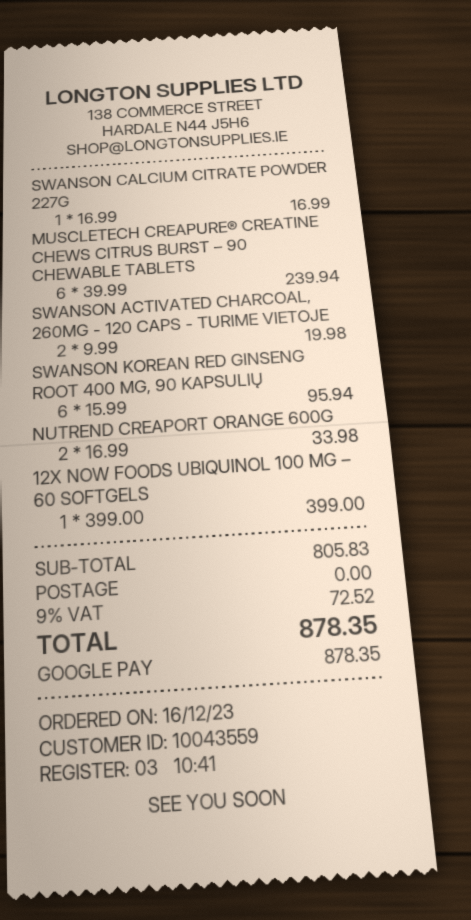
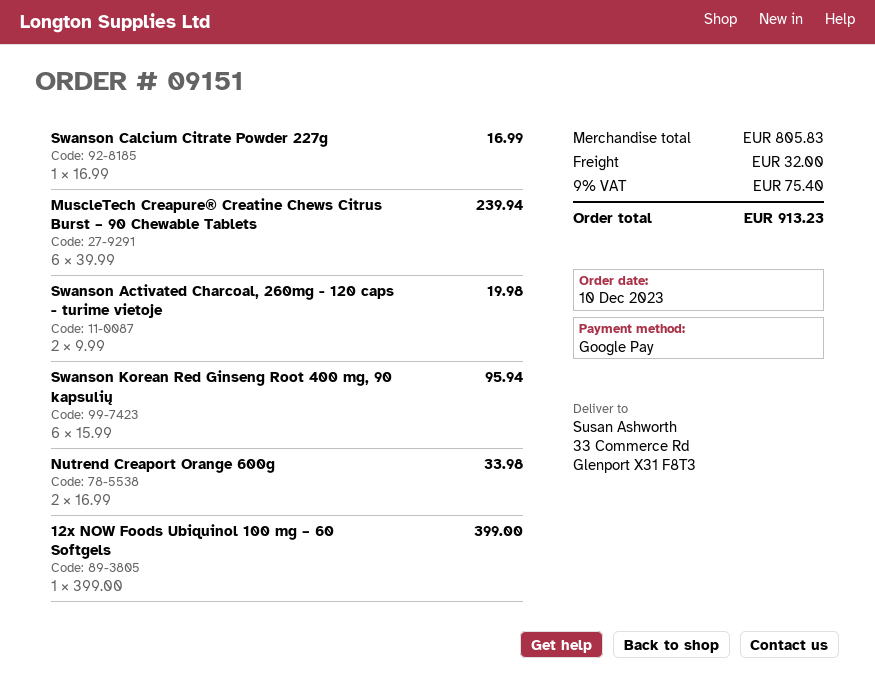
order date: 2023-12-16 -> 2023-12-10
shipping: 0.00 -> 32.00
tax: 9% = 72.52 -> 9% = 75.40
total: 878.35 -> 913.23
==
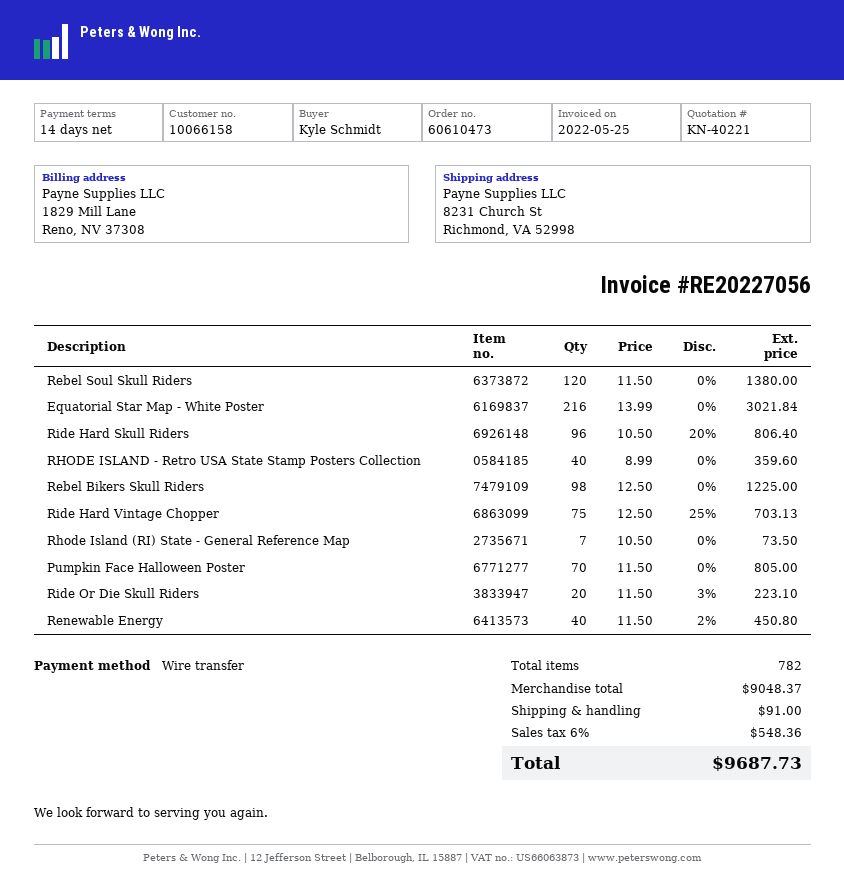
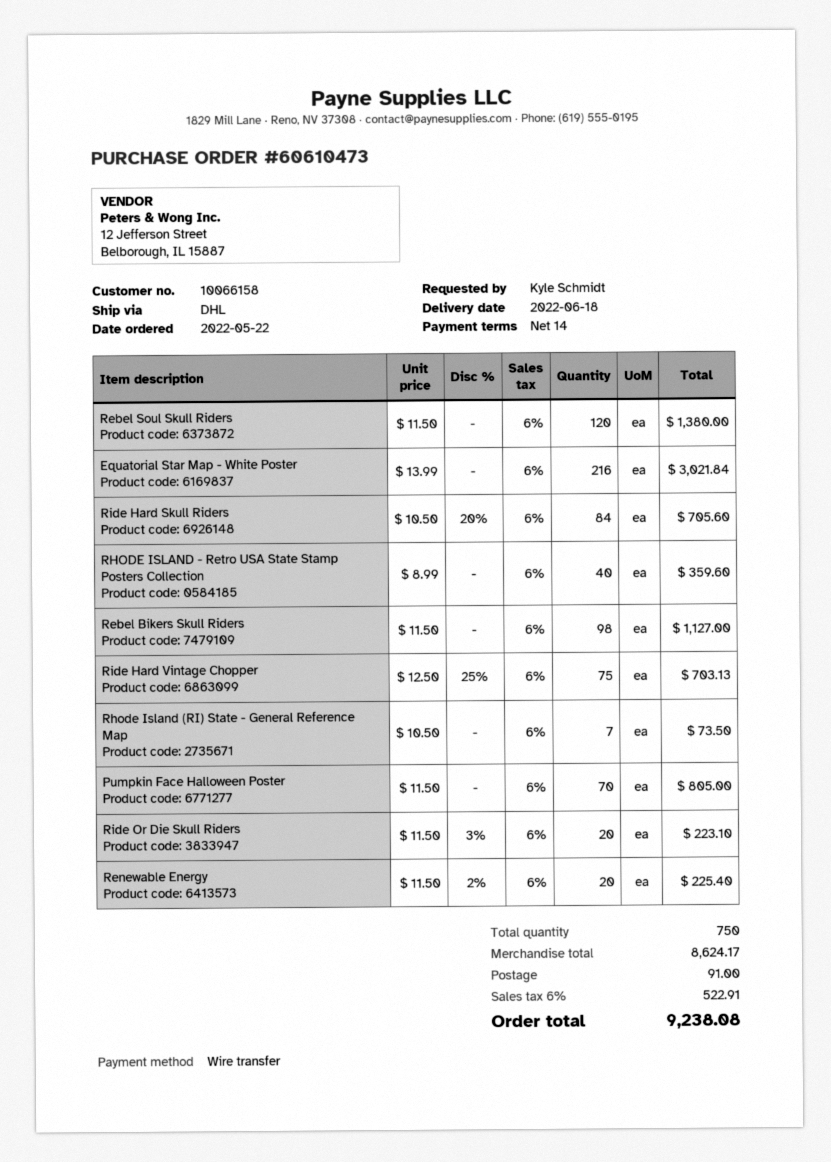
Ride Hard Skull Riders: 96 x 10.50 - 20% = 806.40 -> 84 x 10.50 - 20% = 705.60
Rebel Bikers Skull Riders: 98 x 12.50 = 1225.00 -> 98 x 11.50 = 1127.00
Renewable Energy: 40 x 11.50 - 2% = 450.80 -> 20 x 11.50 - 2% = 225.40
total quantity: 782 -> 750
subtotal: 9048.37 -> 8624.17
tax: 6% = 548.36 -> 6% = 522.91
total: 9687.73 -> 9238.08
---
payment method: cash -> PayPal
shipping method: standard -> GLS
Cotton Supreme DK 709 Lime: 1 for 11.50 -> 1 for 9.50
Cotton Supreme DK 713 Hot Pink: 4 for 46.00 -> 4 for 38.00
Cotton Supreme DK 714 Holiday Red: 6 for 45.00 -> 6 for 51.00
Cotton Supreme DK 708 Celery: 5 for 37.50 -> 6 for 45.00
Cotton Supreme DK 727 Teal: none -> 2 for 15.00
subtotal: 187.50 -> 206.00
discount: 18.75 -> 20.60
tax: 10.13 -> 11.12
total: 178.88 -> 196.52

- EXERCISE DESCRIPTION
When a line of the material holds the string "Riders", copy that line.

- ANSWER TO THE EXERCISE
Ride Hard Skull Riders: 96 x 10.50 - 20% = 806.40 -> 84 x 10.50 - 20% = 705.60
Rebel Bikers Skull Riders: 98 x 12.50 = 1225.00 -> 98 x 11.50 = 1127.00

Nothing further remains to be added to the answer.